1) Céline Eidenbenz, «Théâtre de l’objectivité. La photographie chez les aliénistes au XIXe siècle», L’évidence photographique, Paris, Editions de la Maison des sciences de l’homme, 2009, pp. 103-129.

Utérus en balade
L’hystérie? Après avoir changé moult fois de visage, elle a fini par disparaître! A sa place, dans les classifications, on trouve des appellations moins connotées telles que «trouble de la personnalité histrionique» ou «trouble somatoforme».
L’origine du terme vient du médecin grec Hippocrate et signifie utérus. Une maladie féminine, donc, provoquée, pense-t-on à l’époque, par l’utérus qui se balade dans le corps. Dans Timée, Platon met en garde les femmes: «L’utérus est un animal qui désire engendrer des enfants. Lorsqu’il demeure stérile trop longtemps après la puberté, il devient inquiet et, s’avançant à travers le corps et coupant le passage à l’air, il gêne la respiration, provoque de grandes souffrances et toutes espèces de maladies.»
Bien plus tard, au XVIIe siècle, la maladie est localisée dans le cerveau – c’était après la chasse aux sorcières du Moyen Age, lorsque les hystériques étaient brûlées sur le bûcher parce que possédées par le diable.

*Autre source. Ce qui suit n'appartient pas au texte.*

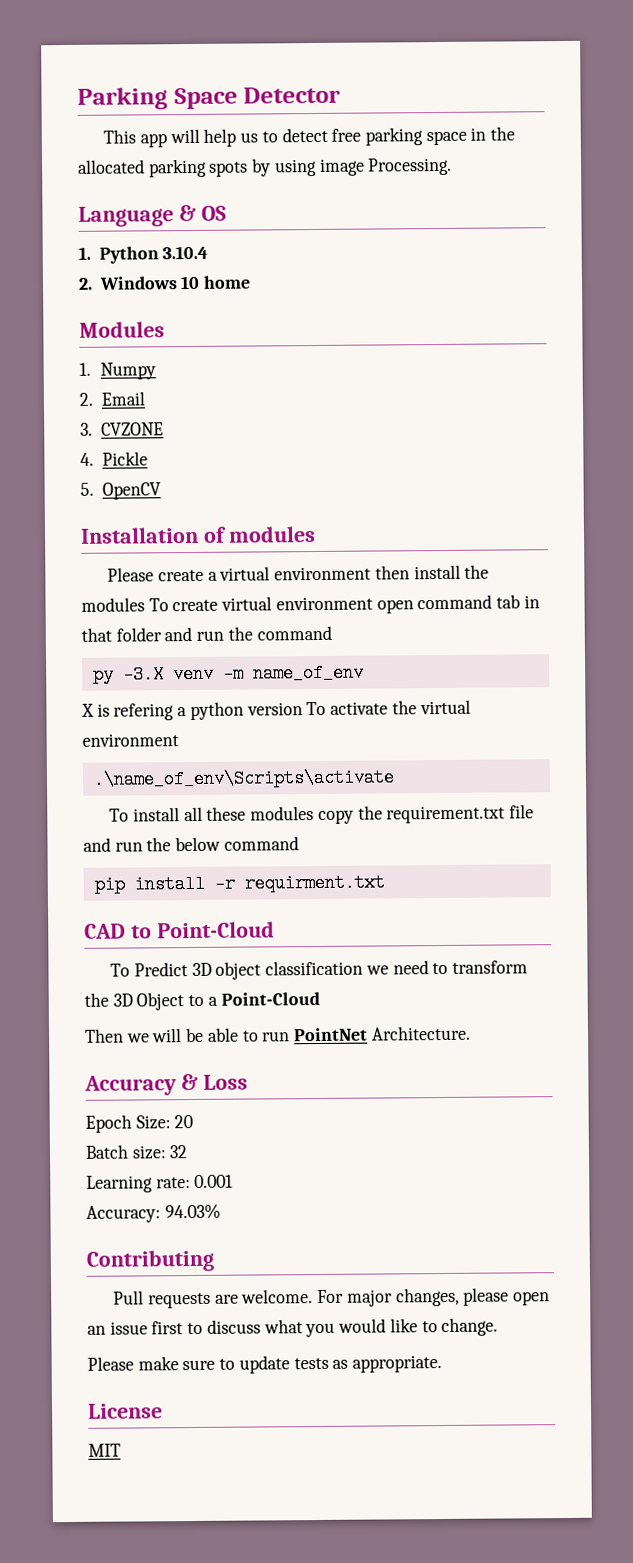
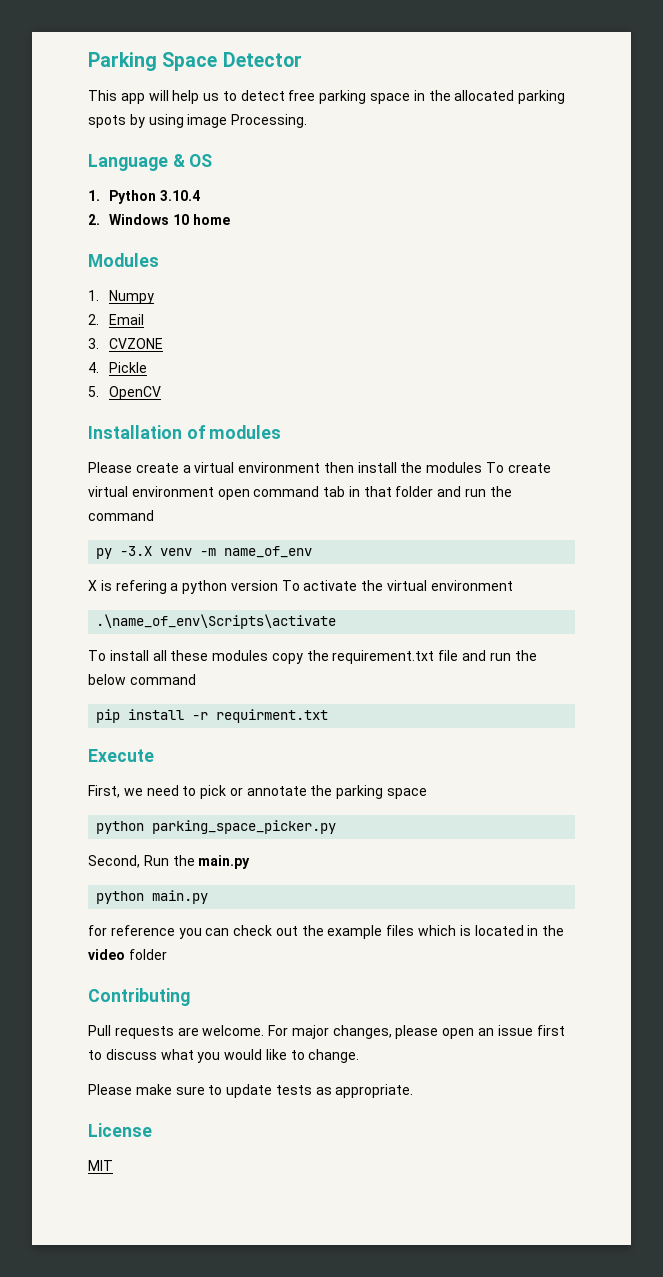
[84,921,275,939] [110,960,529,980] [84,991,320,1011] [84,1025,471,1043] [84,1073,248,1096] [85,1114,194,1133] [85,1144,189,1160] [86,1174,234,1193] [86,1203,221,1223] CAD to Point-Cloud // To Predict 3D object classification we need to transform the 3D Object to a Point-Cloud // Then we will be able to run PointNet Architecture. // Accuracy & Loss // Epoch Size: 20 // Batch size: 32 // Learning rate: 0.001 // Accuracy: 94.03% -> [88,749,154,762] [88,785,428,799] [96,820,337,834] [88,855,251,869] [96,890,209,904] [88,925,565,939] [88,949,167,960] Execute // First, we need to pick or annotate the parking space // python parking_space_picker.py // Second, Run the main.py // python main.py // for reference you can check out the example files which is located in the video folder

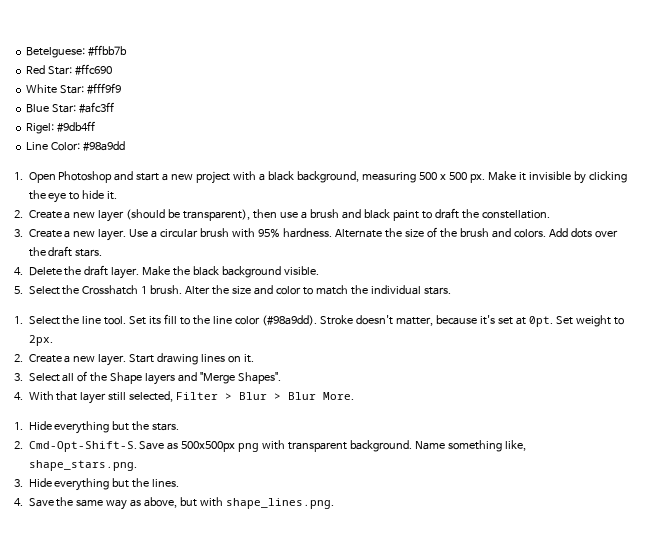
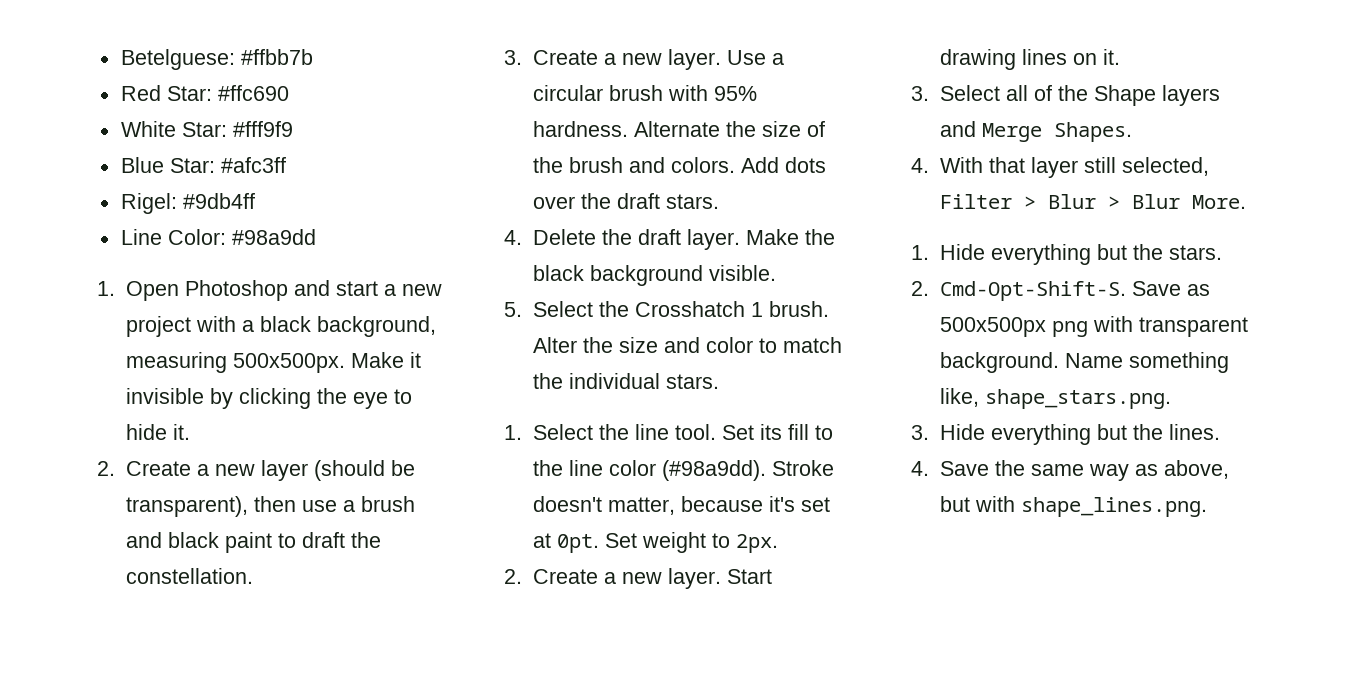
[419,172,486,183] 500 x 500 px. -> [232,353,345,373] 500x500px.
[200,372,282,384] "Merge Shapes". -> [981,122,1132,142] Merge Shapes.

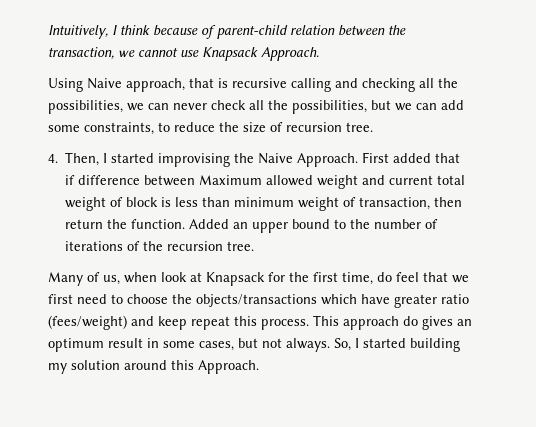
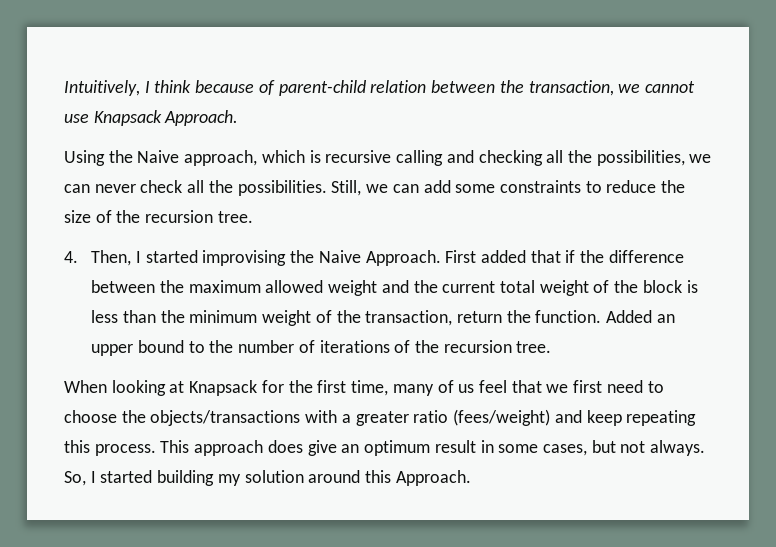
(83, 85) none -> [108,150,133,163] the
[189,78,214,88] that -> [261,150,305,163] which
[292,100,391,114] possibilities, but -> [237,180,362,196] possibilities. Still,
[84,122,154,135] constraints, -> [499,180,581,193] constraints
(283, 127) none -> [116,210,141,223] the
(76, 180) none -> [580,250,605,263] the
[199,175,263,185] Maximum -> [159,280,261,293] the maximum
(386, 180) none -> [413,280,438,293] the
(124, 202) none -> [614,280,639,293] the
(231, 202) none -> [160,310,185,323] the
[359,197,463,210] transaction, then -> [336,310,453,326] the transaction,
[48,272,187,286] Many of us, when look -> [64,380,166,396] When looking
[377,272,392,282] do -> [392,380,475,396] many of us
[321,294,390,305] which have -> [305,410,351,423] with a
[191,316,230,330] repeat -> [626,410,697,426] repeating
[403,316,453,330] do gives -> [267,440,337,456] does give

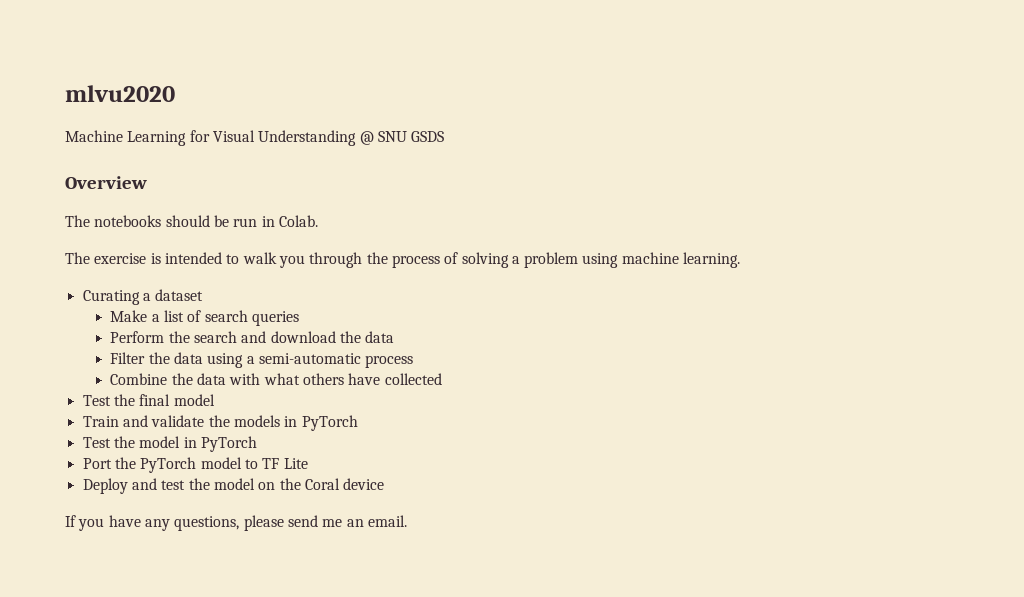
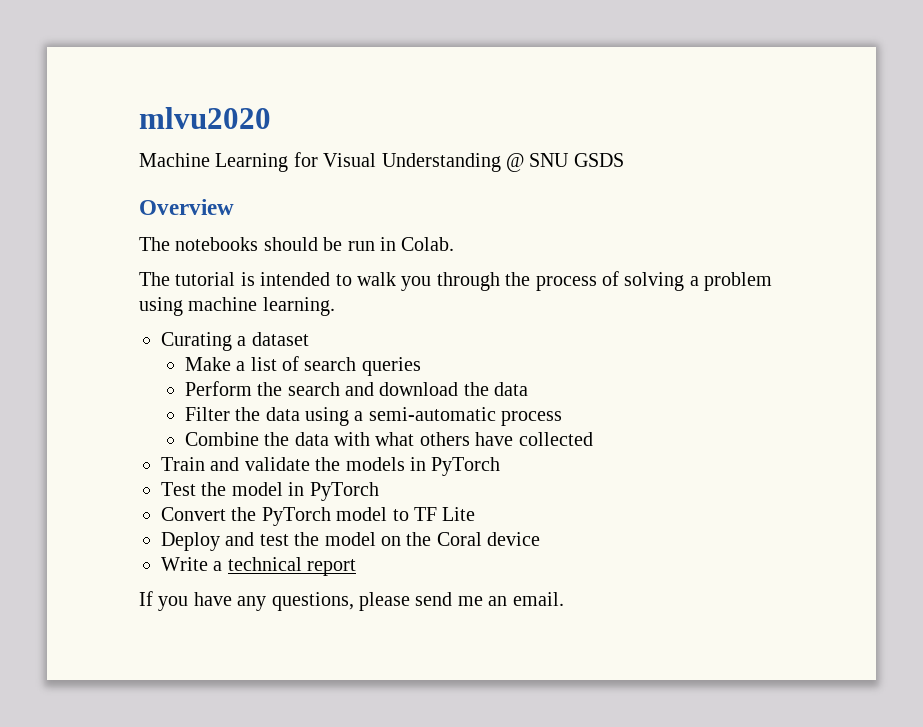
[94,253,147,264] exercise -> [175,272,236,286] tutorial
[82,394,215,406] // Test the final model -> (593, 439) none
[82,458,112,469] Port -> [161,507,226,521] Convert
(385, 484) none -> [161,557,357,576] // Write a technical report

Auteur d’un Traité de l’hystérie (1855), le médecin Paul Briquet décrit la maladie comme une névrose de l’encéphale qui empêche de manifester des sensations affectives et des passions. Les religieuses ne sont jamais hystériques, selon lui, tout le contraire des prostituées. Et un cas d’hystérie sur vingt est masculin.
Dans la foulée, à la Salpêtrière, Jean-Martin Charcot formule l’hypothèque que la cause de l’hystérie serait psychique. Il parle de dissociation de la conscience liée à un choc traumatique et pose les bases de la théorie «traumatico-dissociative» des névroses. Dans des leçons publiques à succès, il expose les cas cliniques de ses patients. A noter que pendant quelques mois, entre 1885 et 1886, il a pour élève un certain Sigmund Freud.
Ce dernier co-écrit avec Joseph Breuer Etudes sur l’hystérie (1885), un ouvrage théorique qui annonce la psychanalyse. Les symptômes de l’hystérie sont dès lors attribués aux tentatives de l’inconscient de protéger le patient d’un stress psychique.     CO
Source: Wikipédia

 

1) Tiré d’une conversation entre Andrea Thal, Pauline Boudry et Renate Lorenz, Berlin, septembre 2010.
2) Céline Eidenbenz, «Danses symptomatiques. De Magdeleine G. à Catherine Contour», A la rencontre de la danse contemporaine. Porosités et résistances, Paris, L’Harmattan, 2009, pp. 219-233.

3) Céline Eidenbenz, «Danses symptomatiques. De Magdeleine G. à Catherine Contour», op. cit.

4) Tiré d’une conversation entre Andrea Thal, Pauline Boudry et Renate Lorenz, Berlin, septembre 2010.